--- START ---
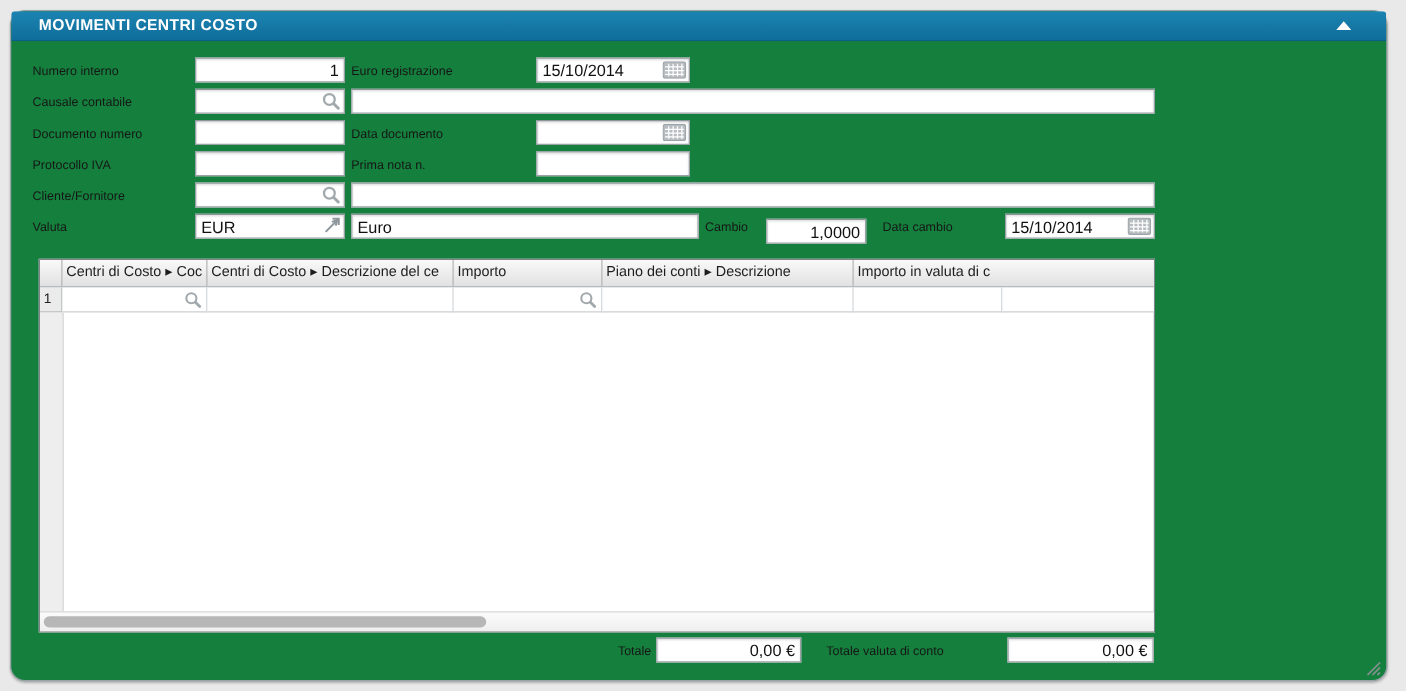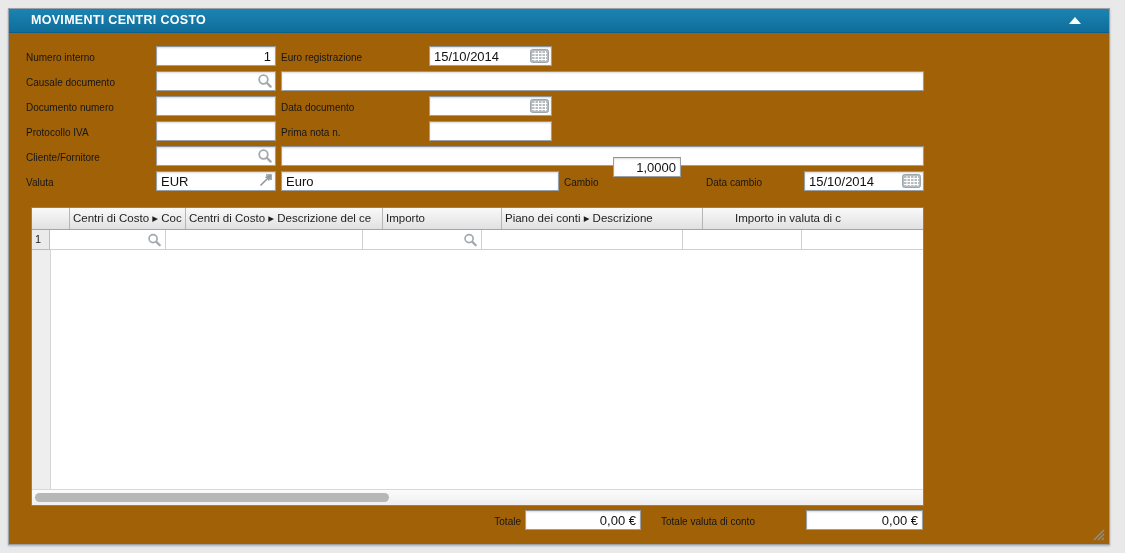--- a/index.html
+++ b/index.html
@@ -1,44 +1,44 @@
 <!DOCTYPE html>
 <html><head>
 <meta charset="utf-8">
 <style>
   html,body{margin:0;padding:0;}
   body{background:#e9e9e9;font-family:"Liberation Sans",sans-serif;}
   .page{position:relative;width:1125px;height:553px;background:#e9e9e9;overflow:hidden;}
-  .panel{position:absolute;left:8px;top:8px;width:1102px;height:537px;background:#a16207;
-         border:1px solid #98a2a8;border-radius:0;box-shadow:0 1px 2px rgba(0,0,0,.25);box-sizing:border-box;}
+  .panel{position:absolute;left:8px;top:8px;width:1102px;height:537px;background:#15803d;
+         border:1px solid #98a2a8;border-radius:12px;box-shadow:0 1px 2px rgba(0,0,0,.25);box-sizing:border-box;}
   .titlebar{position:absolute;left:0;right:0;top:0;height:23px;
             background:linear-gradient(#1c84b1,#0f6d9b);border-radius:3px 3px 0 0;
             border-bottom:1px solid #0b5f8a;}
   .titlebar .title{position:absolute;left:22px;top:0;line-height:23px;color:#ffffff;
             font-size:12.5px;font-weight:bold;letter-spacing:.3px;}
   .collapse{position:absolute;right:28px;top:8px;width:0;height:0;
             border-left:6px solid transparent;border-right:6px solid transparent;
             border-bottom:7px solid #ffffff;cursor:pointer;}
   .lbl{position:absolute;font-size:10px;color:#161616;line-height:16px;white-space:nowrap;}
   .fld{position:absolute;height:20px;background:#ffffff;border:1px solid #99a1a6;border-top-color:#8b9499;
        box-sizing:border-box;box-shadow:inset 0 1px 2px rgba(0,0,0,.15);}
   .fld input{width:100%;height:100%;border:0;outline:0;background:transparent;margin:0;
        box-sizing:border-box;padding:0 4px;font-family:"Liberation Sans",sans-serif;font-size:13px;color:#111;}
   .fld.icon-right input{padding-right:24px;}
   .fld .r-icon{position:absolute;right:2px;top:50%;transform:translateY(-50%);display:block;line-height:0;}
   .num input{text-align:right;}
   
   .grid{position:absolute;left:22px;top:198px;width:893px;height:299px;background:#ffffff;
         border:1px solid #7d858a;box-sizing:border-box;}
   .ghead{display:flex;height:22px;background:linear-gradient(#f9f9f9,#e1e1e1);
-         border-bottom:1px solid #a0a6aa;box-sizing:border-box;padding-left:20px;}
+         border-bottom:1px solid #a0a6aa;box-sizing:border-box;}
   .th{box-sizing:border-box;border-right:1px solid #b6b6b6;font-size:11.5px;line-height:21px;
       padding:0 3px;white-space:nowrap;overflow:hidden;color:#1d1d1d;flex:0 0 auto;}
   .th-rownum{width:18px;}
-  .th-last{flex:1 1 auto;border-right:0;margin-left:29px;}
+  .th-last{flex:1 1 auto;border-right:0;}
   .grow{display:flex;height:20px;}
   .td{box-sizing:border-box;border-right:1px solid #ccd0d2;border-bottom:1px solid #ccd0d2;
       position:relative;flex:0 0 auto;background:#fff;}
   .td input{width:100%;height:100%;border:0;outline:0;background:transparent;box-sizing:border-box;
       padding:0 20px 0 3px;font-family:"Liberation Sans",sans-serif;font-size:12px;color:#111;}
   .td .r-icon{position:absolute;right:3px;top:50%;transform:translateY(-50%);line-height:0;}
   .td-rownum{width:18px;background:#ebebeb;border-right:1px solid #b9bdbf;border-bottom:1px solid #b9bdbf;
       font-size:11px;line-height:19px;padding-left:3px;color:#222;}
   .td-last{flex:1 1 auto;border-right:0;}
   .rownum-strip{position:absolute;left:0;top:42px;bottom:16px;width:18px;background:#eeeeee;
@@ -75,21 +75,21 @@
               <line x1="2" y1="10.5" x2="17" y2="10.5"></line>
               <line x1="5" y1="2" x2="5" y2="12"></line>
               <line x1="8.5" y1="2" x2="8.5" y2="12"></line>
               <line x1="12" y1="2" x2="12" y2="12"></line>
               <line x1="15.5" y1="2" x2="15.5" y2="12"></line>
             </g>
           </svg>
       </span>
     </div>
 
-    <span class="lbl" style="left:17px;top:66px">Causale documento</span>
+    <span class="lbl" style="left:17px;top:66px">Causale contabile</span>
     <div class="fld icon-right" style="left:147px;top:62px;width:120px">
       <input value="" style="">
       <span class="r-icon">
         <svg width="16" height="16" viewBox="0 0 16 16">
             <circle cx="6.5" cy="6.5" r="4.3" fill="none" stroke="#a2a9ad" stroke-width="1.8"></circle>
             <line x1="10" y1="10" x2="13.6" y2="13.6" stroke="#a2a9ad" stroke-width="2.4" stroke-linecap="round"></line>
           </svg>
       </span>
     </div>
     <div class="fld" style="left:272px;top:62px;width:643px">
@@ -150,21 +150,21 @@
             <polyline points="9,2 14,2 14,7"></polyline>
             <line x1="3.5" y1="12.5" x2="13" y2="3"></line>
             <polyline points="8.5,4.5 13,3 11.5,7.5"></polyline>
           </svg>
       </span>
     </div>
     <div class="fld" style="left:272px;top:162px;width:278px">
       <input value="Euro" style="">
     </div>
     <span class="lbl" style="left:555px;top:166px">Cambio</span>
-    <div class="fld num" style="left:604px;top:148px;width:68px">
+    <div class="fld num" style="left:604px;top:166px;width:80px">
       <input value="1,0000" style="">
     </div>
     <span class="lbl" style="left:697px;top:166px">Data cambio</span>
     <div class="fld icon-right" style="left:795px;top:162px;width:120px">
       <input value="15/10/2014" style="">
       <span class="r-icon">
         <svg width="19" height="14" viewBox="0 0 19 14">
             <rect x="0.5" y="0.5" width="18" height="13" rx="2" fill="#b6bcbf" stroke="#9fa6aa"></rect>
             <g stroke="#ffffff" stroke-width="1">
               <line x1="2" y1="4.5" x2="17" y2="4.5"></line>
--- END ---
§ **Task**
Write the records out again in full, exactly, and skip every picture.

§ **Response to the exercise**
--- a/index.html
+++ b/index.html
@@ -1,44 +1,44 @@
 <!DOCTYPE html>
 <html><head>
 <meta charset="utf-8">
 <style>
   html,body{margin:0;padding:0;}
   body{background:#e9e9e9;font-family:"Liberation Sans",sans-serif;}
   .page{position:relative;width:1125px;height:553px;background:#e9e9e9;overflow:hidden;}
-  .panel{position:absolute;left:8px;top:8px;width:1102px;height:537px;background:#a16207;
-         border:1px solid #98a2a8;border-radius:0;box-shadow:0 1px 2px rgba(0,0,0,.25);box-sizing:border-box;}
+  .panel{position:absolute;left:8px;top:8px;width:1102px;height:537px;background:#15803d;
+         border:1px solid #98a2a8;border-radius:12px;box-shadow:0 1px 2px rgba(0,0,0,.25);box-sizing:border-box;}
   .titlebar{position:absolute;left:0;right:0;top:0;height:23px;
             background:linear-gradient(#1c84b1,#0f6d9b);border-radius:3px 3px 0 0;
             border-bottom:1px solid #0b5f8a;}
   .titlebar .title{position:absolute;left:22px;top:0;line-height:23px;color:#ffffff;
             font-size:12.5px;font-weight:bold;letter-spacing:.3px;}
   .collapse{position:absolute;right:28px;top:8px;width:0;height:0;
             border-left:6px solid transparent;border-right:6px solid transparent;
             border-bottom:7px solid #ffffff;cursor:pointer;}
   .lbl{position:absolute;font-size:10px;color:#161616;line-height:16px;white-space:nowrap;}
   .fld{position:absolute;height:20px;background:#ffffff;border:1px solid #99a1a6;border-top-color:#8b9499;
        box-sizing:border-box;box-shadow:inset 0 1px 2px rgba(0,0,0,.15);}
   .fld input{width:100%;height:100%;border:0;outline:0;background:transparent;margin:0;
        box-sizing:border-box;padding:0 4px;font-family:"Liberation Sans",sans-serif;font-size:13px;color:#111;}
   .fld.icon-right input{padding-right:24px;}
   .fld .r-icon{position:absolute;right:2px;top:50%;transform:translateY(-50%);display:block;line-height:0;}
   .num input{text-align:right;}
   
   .grid{position:absolute;left:22px;top:198px;width:893px;height:299px;background:#ffffff;
         border:1px solid #7d858a;box-sizing:border-box;}
   .ghead{display:flex;height:22px;background:linear-gradient(#f9f9f9,#e1e1e1);
-         border-bottom:1px solid #a0a6aa;box-sizing:border-box;padding-left:20px;}
+         border-bottom:1px solid #a0a6aa;box-sizing:border-box;}
   .th{box-sizing:border-box;border-right:1px solid #b6b6b6;font-size:11.5px;line-height:21px;
       padding:0 3px;white-space:nowrap;overflow:hidden;color:#1d1d1d;flex:0 0 auto;}
   .th-rownum{width:18px;}
-  .th-last{flex:1 1 auto;border-right:0;margin-left:29px;}
+  .th-last{flex:1 1 auto;border-right:0;}
   .grow{display:flex;height:20px;}
   .td{box-sizing:border-box;border-right:1px solid #ccd0d2;border-bottom:1px solid #ccd0d2;
       position:relative;flex:0 0 auto;background:#fff;}
   .td input{width:100%;height:100%;border:0;outline:0;background:transparent;box-sizing:border-box;
       padding:0 20px 0 3px;font-family:"Liberation Sans",sans-serif;font-size:12px;color:#111;}
   .td .r-icon{position:absolute;right:3px;top:50%;transform:translateY(-50%);line-height:0;}
   .td-rownum{width:18px;background:#ebebeb;border-right:1px solid #b9bdbf;border-bottom:1px solid #b9bdbf;
       font-size:11px;line-height:19px;padding-left:3px;color:#222;}
   .td-last{flex:1 1 auto;border-right:0;}
   .rownum-strip{position:absolute;left:0;top:42px;bottom:16px;width:18px;background:#eeeeee;
@@ -75,21 +75,21 @@
               <line x1="2" y1="10.5" x2="17" y2="10.5"></line>
               <line x1="5" y1="2" x2="5" y2="12"></line>
               <line x1="8.5" y1="2" x2="8.5" y2="12"></line>
               <line x1="12" y1="2" x2="12" y2="12"></line>
               <line x1="15.5" y1="2" x2="15.5" y2="12"></line>
             </g>
           </svg>
       </span>
     </div>
 
-    <span class="lbl" style="left:17px;top:66px">Causale documento</span>
+    <span class="lbl" style="left:17px;top:66px">Causale contabile</span>
     <div class="fld icon-right" style="left:147px;top:62px;width:120px">
       <input value="" style="">
       <span class="r-icon">
         <svg width="16" height="16" viewBox="0 0 16 16">
             <circle cx="6.5" cy="6.5" r="4.3" fill="none" stroke="#a2a9ad" stroke-width="1.8"></circle>
             <line x1="10" y1="10" x2="13.6" y2="13.6" stroke="#a2a9ad" stroke-width="2.4" stroke-linecap="round"></line>
           </svg>
       </span>
     </div>
     <div class="fld" style="left:272px;top:62px;width:643px">
@@ -150,21 +150,21 @@
             <polyline points="9,2 14,2 14,7"></polyline>
             <line x1="3.5" y1="12.5" x2="13" y2="3"></line>
             <polyline points="8.5,4.5 13,3 11.5,7.5"></polyline>
           </svg>
       </span>
     </div>
     <div class="fld" style="left:272px;top:162px;width:278px">
       <input value="Euro" style="">
     </div>
     <span class="lbl" style="left:555px;top:166px">Cambio</span>
-    <div class="fld num" style="left:604px;top:148px;width:68px">
+    <div class="fld num" style="left:604px;top:166px;width:80px">
       <input value="1,0000" style="">
     </div>
     <span class="lbl" style="left:697px;top:166px">Data cambio</span>
     <div class="fld icon-right" style="left:795px;top:162px;width:120px">
       <input value="15/10/2014" style="">
       <span class="r-icon">
         <svg width="19" height="14" viewBox="0 0 19 14">
             <rect x="0.5" y="0.5" width="18" height="13" rx="2" fill="#b6bcbf" stroke="#9fa6aa"></rect>
             <g stroke="#ffffff" stroke-width="1">
               <line x1="2" y1="4.5" x2="17" y2="4.5"></line>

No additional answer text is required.